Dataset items
────────────────

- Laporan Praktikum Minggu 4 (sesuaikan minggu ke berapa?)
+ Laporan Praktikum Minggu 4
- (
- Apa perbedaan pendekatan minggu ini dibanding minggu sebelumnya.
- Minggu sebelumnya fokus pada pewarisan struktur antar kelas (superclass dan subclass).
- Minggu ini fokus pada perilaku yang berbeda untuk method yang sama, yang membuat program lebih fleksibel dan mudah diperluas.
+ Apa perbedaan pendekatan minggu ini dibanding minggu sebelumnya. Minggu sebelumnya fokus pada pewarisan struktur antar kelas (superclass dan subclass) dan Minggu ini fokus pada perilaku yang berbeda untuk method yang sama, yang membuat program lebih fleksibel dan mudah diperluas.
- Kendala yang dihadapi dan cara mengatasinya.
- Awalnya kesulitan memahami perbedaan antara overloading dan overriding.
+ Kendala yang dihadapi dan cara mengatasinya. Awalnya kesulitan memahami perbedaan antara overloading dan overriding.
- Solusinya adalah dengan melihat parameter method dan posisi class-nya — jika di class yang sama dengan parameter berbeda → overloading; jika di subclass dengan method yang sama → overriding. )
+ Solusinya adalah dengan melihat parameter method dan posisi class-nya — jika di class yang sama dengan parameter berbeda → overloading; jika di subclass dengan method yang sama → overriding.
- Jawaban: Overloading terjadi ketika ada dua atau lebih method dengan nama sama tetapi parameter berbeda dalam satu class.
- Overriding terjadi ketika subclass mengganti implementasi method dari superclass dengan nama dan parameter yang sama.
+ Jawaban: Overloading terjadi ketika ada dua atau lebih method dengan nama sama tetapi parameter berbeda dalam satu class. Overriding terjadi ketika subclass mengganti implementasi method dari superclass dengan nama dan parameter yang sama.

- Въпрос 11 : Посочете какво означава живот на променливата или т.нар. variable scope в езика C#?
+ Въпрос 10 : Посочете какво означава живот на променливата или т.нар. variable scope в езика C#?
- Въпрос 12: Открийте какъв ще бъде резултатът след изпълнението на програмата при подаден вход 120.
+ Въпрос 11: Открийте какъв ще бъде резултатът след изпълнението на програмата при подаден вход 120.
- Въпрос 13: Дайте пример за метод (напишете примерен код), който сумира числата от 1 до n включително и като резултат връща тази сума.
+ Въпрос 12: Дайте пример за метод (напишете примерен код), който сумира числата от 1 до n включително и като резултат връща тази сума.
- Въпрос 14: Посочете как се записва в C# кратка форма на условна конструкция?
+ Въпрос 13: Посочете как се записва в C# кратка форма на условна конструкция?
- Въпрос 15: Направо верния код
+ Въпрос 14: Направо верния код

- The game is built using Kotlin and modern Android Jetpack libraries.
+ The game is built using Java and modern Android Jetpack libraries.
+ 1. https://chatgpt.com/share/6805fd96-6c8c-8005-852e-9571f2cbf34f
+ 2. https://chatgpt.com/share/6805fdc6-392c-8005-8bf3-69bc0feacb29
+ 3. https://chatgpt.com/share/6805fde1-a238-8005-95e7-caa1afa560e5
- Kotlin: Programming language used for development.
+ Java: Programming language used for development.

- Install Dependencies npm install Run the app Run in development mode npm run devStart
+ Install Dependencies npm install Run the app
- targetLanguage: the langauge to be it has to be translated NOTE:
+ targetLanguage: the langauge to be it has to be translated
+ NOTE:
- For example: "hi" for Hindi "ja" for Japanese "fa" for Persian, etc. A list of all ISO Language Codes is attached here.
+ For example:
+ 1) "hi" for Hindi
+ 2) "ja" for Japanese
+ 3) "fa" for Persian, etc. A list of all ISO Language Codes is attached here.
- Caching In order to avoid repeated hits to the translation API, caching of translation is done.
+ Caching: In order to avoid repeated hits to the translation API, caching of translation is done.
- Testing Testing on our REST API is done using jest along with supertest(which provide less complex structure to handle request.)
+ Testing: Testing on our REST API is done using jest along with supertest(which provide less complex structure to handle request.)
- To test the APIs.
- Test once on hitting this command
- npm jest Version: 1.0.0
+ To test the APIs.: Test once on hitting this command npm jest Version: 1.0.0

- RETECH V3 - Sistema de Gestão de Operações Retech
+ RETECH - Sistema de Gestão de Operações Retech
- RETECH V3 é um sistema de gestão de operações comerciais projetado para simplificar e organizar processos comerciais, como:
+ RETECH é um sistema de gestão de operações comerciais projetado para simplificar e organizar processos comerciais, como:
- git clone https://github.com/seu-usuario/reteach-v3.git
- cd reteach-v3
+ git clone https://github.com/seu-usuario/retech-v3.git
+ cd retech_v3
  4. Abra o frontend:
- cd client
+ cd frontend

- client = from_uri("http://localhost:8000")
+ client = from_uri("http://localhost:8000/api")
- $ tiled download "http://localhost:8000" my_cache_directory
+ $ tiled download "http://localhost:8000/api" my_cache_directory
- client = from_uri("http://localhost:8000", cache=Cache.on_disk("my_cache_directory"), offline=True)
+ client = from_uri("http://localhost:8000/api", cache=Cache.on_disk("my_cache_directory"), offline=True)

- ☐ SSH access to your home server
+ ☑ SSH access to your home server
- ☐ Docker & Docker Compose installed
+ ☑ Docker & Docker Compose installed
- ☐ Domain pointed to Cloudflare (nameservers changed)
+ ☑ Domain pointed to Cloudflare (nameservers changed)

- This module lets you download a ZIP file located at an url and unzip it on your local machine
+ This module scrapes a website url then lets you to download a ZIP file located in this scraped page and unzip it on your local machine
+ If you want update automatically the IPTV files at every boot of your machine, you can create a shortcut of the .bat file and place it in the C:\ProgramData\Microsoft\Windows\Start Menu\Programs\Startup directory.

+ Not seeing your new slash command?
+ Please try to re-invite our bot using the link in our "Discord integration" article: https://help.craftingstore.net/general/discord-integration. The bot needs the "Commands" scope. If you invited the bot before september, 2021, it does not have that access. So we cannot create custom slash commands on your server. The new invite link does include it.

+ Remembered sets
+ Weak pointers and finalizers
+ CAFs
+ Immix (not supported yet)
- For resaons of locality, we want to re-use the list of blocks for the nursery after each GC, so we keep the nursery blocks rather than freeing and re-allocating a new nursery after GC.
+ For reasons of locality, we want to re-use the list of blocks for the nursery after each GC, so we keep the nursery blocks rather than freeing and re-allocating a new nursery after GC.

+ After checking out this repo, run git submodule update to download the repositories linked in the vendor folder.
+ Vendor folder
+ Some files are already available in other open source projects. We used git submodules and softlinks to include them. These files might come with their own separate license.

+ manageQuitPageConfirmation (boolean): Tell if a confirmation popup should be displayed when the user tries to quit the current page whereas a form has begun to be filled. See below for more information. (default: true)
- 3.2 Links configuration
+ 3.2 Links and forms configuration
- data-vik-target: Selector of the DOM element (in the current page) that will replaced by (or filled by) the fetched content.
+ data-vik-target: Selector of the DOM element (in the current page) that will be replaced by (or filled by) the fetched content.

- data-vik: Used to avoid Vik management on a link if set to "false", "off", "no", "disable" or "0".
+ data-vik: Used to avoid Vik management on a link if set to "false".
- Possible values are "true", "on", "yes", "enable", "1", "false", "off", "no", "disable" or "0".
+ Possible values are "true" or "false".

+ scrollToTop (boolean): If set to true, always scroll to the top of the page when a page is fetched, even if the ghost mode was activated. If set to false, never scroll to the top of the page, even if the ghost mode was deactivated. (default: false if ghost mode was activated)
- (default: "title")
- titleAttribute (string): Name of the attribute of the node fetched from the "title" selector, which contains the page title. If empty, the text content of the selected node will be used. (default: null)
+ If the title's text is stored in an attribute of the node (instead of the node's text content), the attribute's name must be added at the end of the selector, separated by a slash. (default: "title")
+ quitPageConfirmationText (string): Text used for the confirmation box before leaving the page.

────────────────

Restate the entries above. Match them exactly.

- Laporan Praktikum Minggu 4 (sesuaikan minggu ke berapa?)
+ Laporan Praktikum Minggu 4
- (
- Apa perbedaan pendekatan minggu ini dibanding minggu sebelumnya.
- Minggu sebelumnya fokus pada pewarisan struktur antar kelas (superclass dan subclass).
- Minggu ini fokus pada perilaku yang berbeda untuk method yang sama, yang membuat program lebih fleksibel dan mudah diperluas.
+ Apa perbedaan pendekatan minggu ini dibanding minggu sebelumnya. Minggu sebelumnya fokus pada pewarisan struktur antar kelas (superclass dan subclass) dan Minggu ini fokus pada perilaku yang berbeda untuk method yang sama, yang membuat program lebih fleksibel dan mudah diperluas.
- Kendala yang dihadapi dan cara mengatasinya.
- Awalnya kesulitan memahami perbedaan antara overloading dan overriding.
+ Kendala yang dihadapi dan cara mengatasinya. Awalnya kesulitan memahami perbedaan antara overloading dan overriding.
- Solusinya adalah dengan melihat parameter method dan posisi class-nya — jika di class yang sama dengan parameter berbeda → overloading; jika di subclass dengan method yang sama → overriding. )
+ Solusinya adalah dengan melihat parameter method dan posisi class-nya — jika di class yang sama dengan parameter berbeda → overloading; jika di subclass dengan method yang sama → overriding.
- Jawaban: Overloading terjadi ketika ada dua atau lebih method dengan nama sama tetapi parameter berbeda dalam satu class.
- Overriding terjadi ketika subclass mengganti implementasi method dari superclass dengan nama dan parameter yang sama.
+ Jawaban: Overloading terjadi ketika ada dua atau lebih method dengan nama sama tetapi parameter berbeda dalam satu class. Overriding terjadi ketika subclass mengganti implementasi method dari superclass dengan nama dan parameter yang sama.

- Въпрос 11 : Посочете какво означава живот на променливата или т.нар. variable scope в езика C#?
+ Въпрос 10 : Посочете какво означава живот на променливата или т.нар. variable scope в езика C#?
- Въпрос 12: Открийте какъв ще бъде резултатът след изпълнението на програмата при подаден вход 120.
+ Въпрос 11: Открийте какъв ще бъде резултатът след изпълнението на програмата при подаден вход 120.
- Въпрос 13: Дайте пример за метод (напишете примерен код), който сумира числата от 1 до n включително и като резултат връща тази сума.
+ Въпрос 12: Дайте пример за метод (напишете примерен код), който сумира числата от 1 до n включително и като резултат връща тази сума.
- Въпрос 14: Посочете как се записва в C# кратка форма на условна конструкция?
+ Въпрос 13: Посочете как се записва в C# кратка форма на условна конструкция?
- Въпрос 15: Направо верния код
+ Въпрос 14: Направо верния код

- The game is built using Kotlin and modern Android Jetpack libraries.
+ The game is built using Java and modern Android Jetpack libraries.
+ 1. https://chatgpt.com/share/6805fd96-6c8c-8005-852e-9571f2cbf34f
+ 2. https://chatgpt.com/share/6805fdc6-392c-8005-8bf3-69bc0feacb29
+ 3. https://chatgpt.com/share/6805fde1-a238-8005-95e7-caa1afa560e5
- Kotlin: Programming language used for development.
+ Java: Programming language used for development.

- Install Dependencies npm install Run the app Run in development mode npm run devStart
+ Install Dependencies npm install Run the app
- targetLanguage: the langauge to be it has to be translated NOTE:
+ targetLanguage: the langauge to be it has to be translated
+ NOTE:
- For example: "hi" for Hindi "ja" for Japanese "fa" for Persian, etc. A list of all ISO Language Codes is attached here.
+ For example:
+ 1) "hi" for Hindi
+ 2) "ja" for Japanese
+ 3) "fa" for Persian, etc. A list of all ISO Language Codes is attached here.
- Caching In order to avoid repeated hits to the translation API, caching of translation is done.
+ Caching: In order to avoid repeated hits to the translation API, caching of translation is done.
- Testing Testing on our REST API is done using jest along with supertest(which provide less complex structure to handle request.)
+ Testing: Testing on our REST API is done using jest along with supertest(which provide less complex structure to handle request.)
- To test the APIs.
- Test once on hitting this command
- npm jest Version: 1.0.0
+ To test the APIs.: Test once on hitting this command npm jest Version: 1.0.0

- RETECH V3 - Sistema de Gestão de Operações Retech
+ RETECH - Sistema de Gestão de Operações Retech
- RETECH V3 é um sistema de gestão de operações comerciais projetado para simplificar e organizar processos comerciais, como:
+ RETECH é um sistema de gestão de operações comerciais projetado para simplificar e organizar processos comerciais, como:
- git clone https://github.com/seu-usuario/reteach-v3.git
- cd reteach-v3
+ git clone https://github.com/seu-usuario/retech-v3.git
+ cd retech_v3
  4. Abra o frontend:
- cd client
+ cd frontend

- client = from_uri("http://localhost:8000")
+ client = from_uri("http://localhost:8000/api")
- $ tiled download "http://localhost:8000" my_cache_directory
+ $ tiled download "http://localhost:8000/api" my_cache_directory
- client = from_uri("http://localhost:8000", cache=Cache.on_disk("my_cache_directory"), offline=True)
+ client = from_uri("http://localhost:8000/api", cache=Cache.on_disk("my_cache_directory"), offline=True)

- ☐ SSH access to your home server
+ ☑ SSH access to your home server
- ☐ Docker & Docker Compose installed
+ ☑ Docker & Docker Compose installed
- ☐ Domain pointed to Cloudflare (nameservers changed)
+ ☑ Domain pointed to Cloudflare (nameservers changed)

- This module lets you download a ZIP file located at an url and unzip it on your local machine
+ This module scrapes a website url then lets you to download a ZIP file located in this scraped page and unzip it on your local machine
+ If you want update automatically the IPTV files at every boot of your machine, you can create a shortcut of the .bat file and place it in the C:\ProgramData\Microsoft\Windows\Start Menu\Programs\Startup directory.

+ Not seeing your new slash command?
+ Please try to re-invite our bot using the link in our "Discord integration" article: https://help.craftingstore.net/general/discord-integration. The bot needs the "Commands" scope. If you invited the bot before september, 2021, it does not have that access. So we cannot create custom slash commands on your server. The new invite link does include it.

+ Remembered sets
+ Weak pointers and finalizers
+ CAFs
+ Immix (not supported yet)
- For resaons of locality, we want to re-use the list of blocks for the nursery after each GC, so we keep the nursery blocks rather than freeing and re-allocating a new nursery after GC.
+ For reasons of locality, we want to re-use the list of blocks for the nursery after each GC, so we keep the nursery blocks rather than freeing and re-allocating a new nursery after GC.

+ After checking out this repo, run git submodule update to download the repositories linked in the vendor folder.
+ Vendor folder
+ Some files are already available in other open source projects. We used git submodules and softlinks to include them. These files might come with their own separate license.

+ manageQuitPageConfirmation (boolean): Tell if a confirmation popup should be displayed when the user tries to quit the current page whereas a form has begun to be filled. See below for more information. (default: true)
- 3.2 Links configuration
+ 3.2 Links and forms configuration
- data-vik-target: Selector of the DOM element (in the current page) that will replaced by (or filled by) the fetched content.
+ data-vik-target: Selector of the DOM element (in the current page) that will be replaced by (or filled by) the fetched content.

- data-vik: Used to avoid Vik management on a link if set to "false", "off", "no", "disable" or "0".
+ data-vik: Used to avoid Vik management on a link if set to "false".
- Possible values are "true", "on", "yes", "enable", "1", "false", "off", "no", "disable" or "0".
+ Possible values are "true" or "false".

+ scrollToTop (boolean): If set to true, always scroll to the top of the page when a page is fetched, even if the ghost mode was activated. If set to false, never scroll to the top of the page, even if the ghost mode was deactivated. (default: false if ghost mode was activated)
- (default: "title")
- titleAttribute (string): Name of the attribute of the node fetched from the "title" selector, which contains the page title. If empty, the text content of the selected node will be used. (default: null)
+ If the title's text is stored in an attribute of the node (instead of the node's text content), the attribute's name must be added at the end of the selector, separated by a slash. (default: "title")
+ quitPageConfirmationText (string): Text used for the confirmation box before leaving the page.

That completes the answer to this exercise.